**EXERCISE DESCRIPTION**
Copy the entries below word for word, minus the pictures.
____
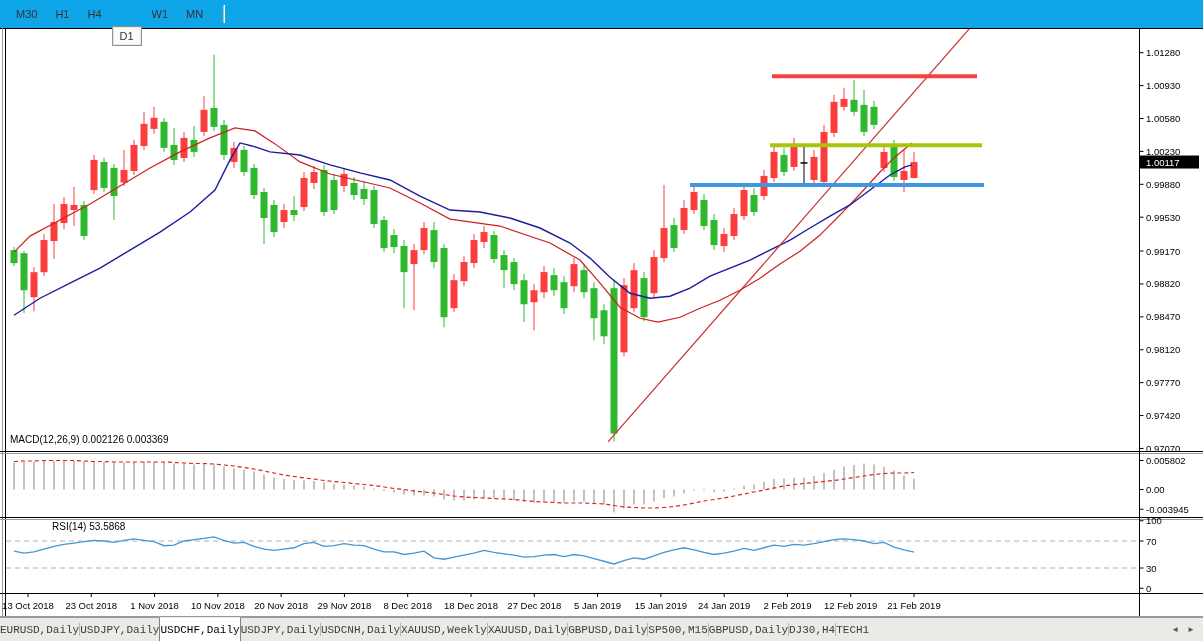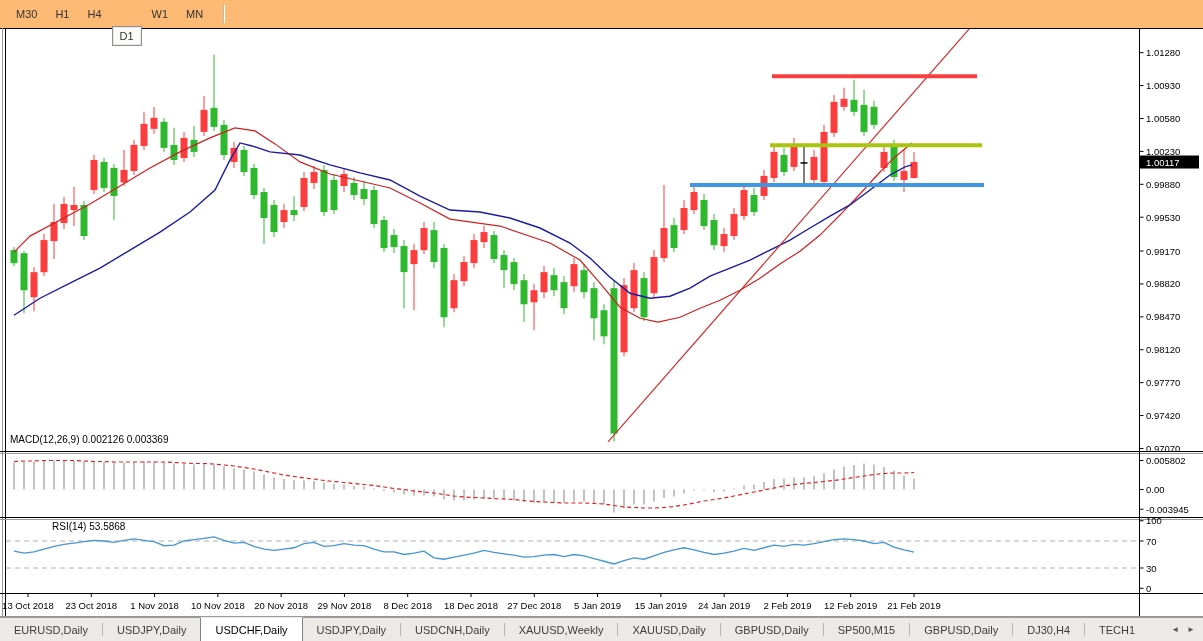--- a/index.html
+++ b/index.html
@@ -6,7 +6,7 @@
     font-family:"Liberation Sans",sans-serif;background:#f0efed;position:relative;}
   #stage{position:absolute;left:0;top:0;width:1203px;height:641px;}
   
-  #toolbar{position:absolute;left:0;top:0;width:1203px;height:28px;background:#fdba74;
+  #toolbar{position:absolute;left:0;top:0;width:1203px;height:28px;background:#0ea5e9;
     display:flex;align-items:center;padding-left:8px;box-sizing:border-box;z-index:5;}
   .tfbtn{font-size:11px;color:#333;padding:3px 7px;margin-right:2px;border:1px solid transparent;
     cursor:default;line-height:12px;}

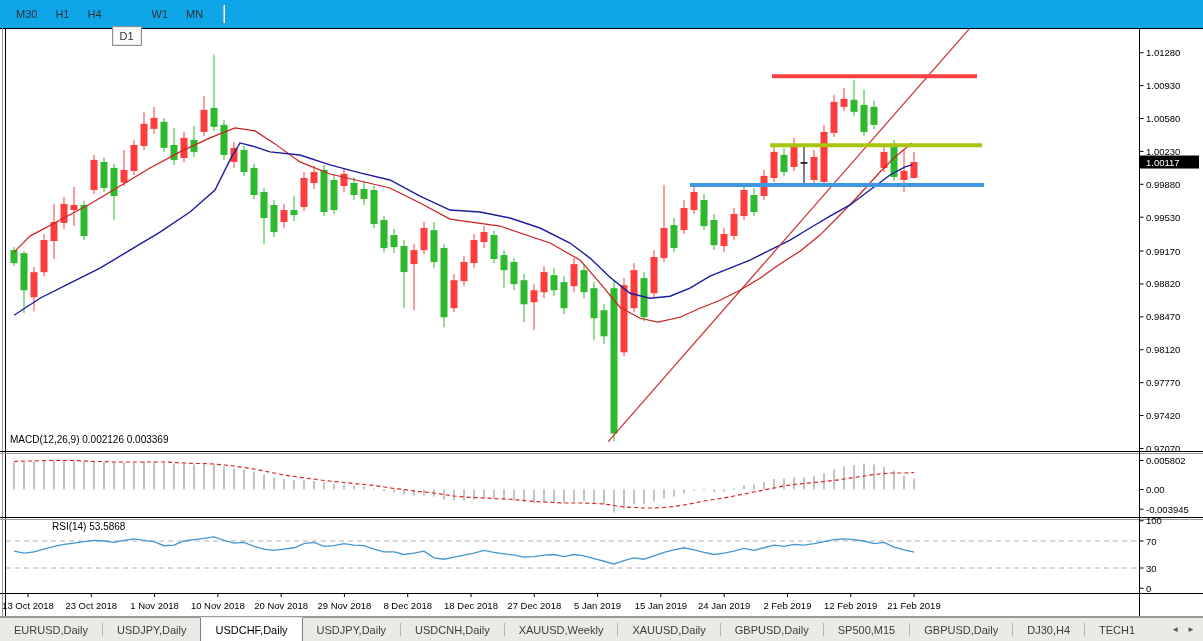--- a/index.html
+++ b/index.html
@@ -24,7 +24,7 @@
   
   #tabbar{position:absolute;left:0;top:617px;width:1203px;height:24px;background:#eceae7;
     border-top:1px solid #9a9a9a;display:flex;align-items:stretch;z-index:5;box-sizing:border-box;}
-  .tab{font-size:11px;color:#3c3c3c;display:flex;align-items:center;padding:0 14px;cursor:default;}
+  .tab{font-size:11px;color:#3c3c3c;display:flex;align-items:center;padding:0 0;cursor:default;font-family:Liberation Mono, monospace;}
   .tab.active{background:#ffffff;border-left:1px solid #808080;border-right:1px solid #808080;
     border-top:1px solid #eceae7;color:#000;margin-top:-1px;}
   .tsep{width:1px;background:#b5b5b5;margin:5px 0;}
____
**EXERCISE OUTPUT**
--- a/index.html
+++ b/index.html
@@ -6,7 +6,7 @@
     font-family:"Liberation Sans",sans-serif;background:#f0efed;position:relative;}
   #stage{position:absolute;left:0;top:0;width:1203px;height:641px;}
   
-  #toolbar{position:absolute;left:0;top:0;width:1203px;height:28px;background:#fdba74;
+  #toolbar{position:absolute;left:0;top:0;width:1203px;height:28px;background:#0ea5e9;
     display:flex;align-items:center;padding-left:8px;box-sizing:border-box;z-index:5;}
   .tfbtn{font-size:11px;color:#333;padding:3px 7px;margin-right:2px;border:1px solid transparent;
     cursor:default;line-height:12px;}

--- a/index.html
+++ b/index.html
@@ -24,7 +24,7 @@
   
   #tabbar{position:absolute;left:0;top:617px;width:1203px;height:24px;background:#eceae7;
     border-top:1px solid #9a9a9a;display:flex;align-items:stretch;z-index:5;box-sizing:border-box;}
-  .tab{font-size:11px;color:#3c3c3c;display:flex;align-items:center;padding:0 14px;cursor:default;}
+  .tab{font-size:11px;color:#3c3c3c;display:flex;align-items:center;padding:0 0;cursor:default;font-family:Liberation Mono, monospace;}
   .tab.active{background:#ffffff;border-left:1px solid #808080;border-right:1px solid #808080;
     border-top:1px solid #eceae7;color:#000;margin-top:-1px;}
   .tsep{width:1px;background:#b5b5b5;margin:5px 0;}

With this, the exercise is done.